Depois da Primeira Guerra Mundial, as forças italianas de cruzadores, separadas dos batedores e dos obsoletos navios de convés blindado, consistiam em apenas quatro exemplares integrantes das classes Garibaldi e Pisa, todos construídos no início do século XX. Estas embarcações de guerra já não serviam mais para a função por serem muito lentas. Destarte, após a assinatura do Tratado Naval de Washington (1922), que estabelecer novos parâmetros para a construção de cruzadores (deslocamento total de 10.000 toneladas e calibre de armamento primário não superior a 203 mm), os engenheiros italianos passaram a projetar navios da nova classe “Washington”. Afinal, era preciso criar nos estaleiros navios capazes de imprimir alta velocidade. O item blindagem, assim, deixou de ser prioridade. No entanto, os engenheiros navais da Marinha Real de Guerra Italiana mantiveram em seus projetos a instalação de cinturões blindados de 70 mm de espessura.
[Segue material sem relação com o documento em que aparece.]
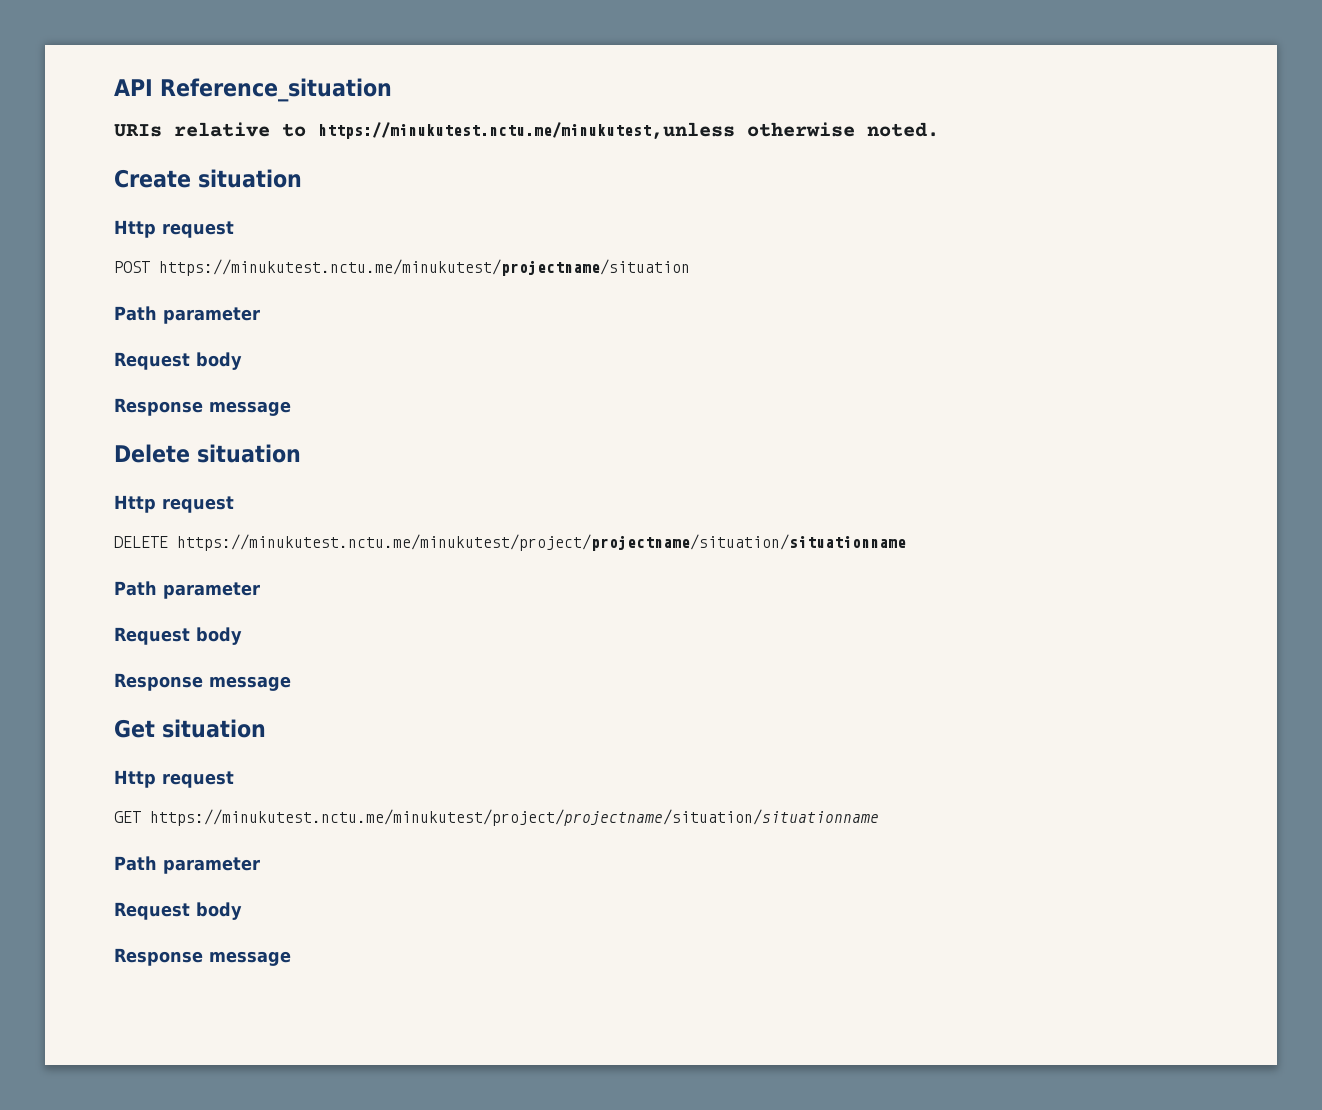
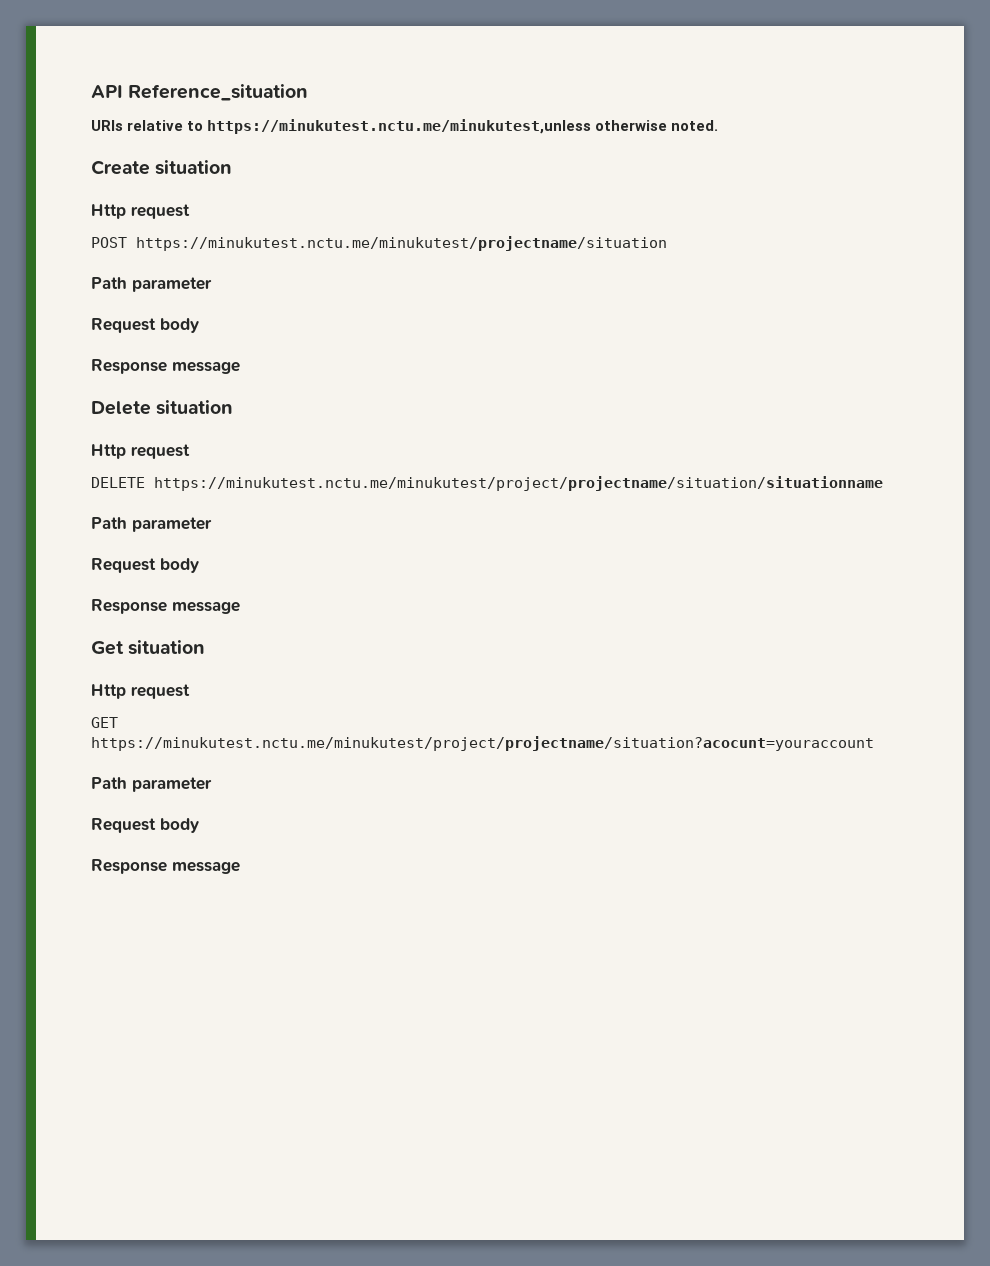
- GET https://minukutest.nctu.me/minukutest/project/projectname/situation/situationname
+ GET https://minukutest.nctu.me/minukutest/project/projectname/situation?acocunt=youraccount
Em 1924, todo o planejamento construtivo estava concluído e, em 1925, dois navios da nova classe começaram a ser montados no estaleiro de Orlando, em Livorno – o Trento e o Trieste. O Trento foi lançado ao mar no dia 4 de outubro de 1927, e imediatamente se tornou o navio líder da recém-formada Divisão de Cruzadores. Era uma verdadeira fortaleza naval, contando com oito canhões de oito polegadas em torres duplas; 12 canhões de 4 polegadas e seis de pequeno calibre, além de quatro tubos lança-torpedos conjugados, dois a dois. O navio também tinha uma catapulta para o lançamento de hidroaviões e podia carregar três deles a bordo.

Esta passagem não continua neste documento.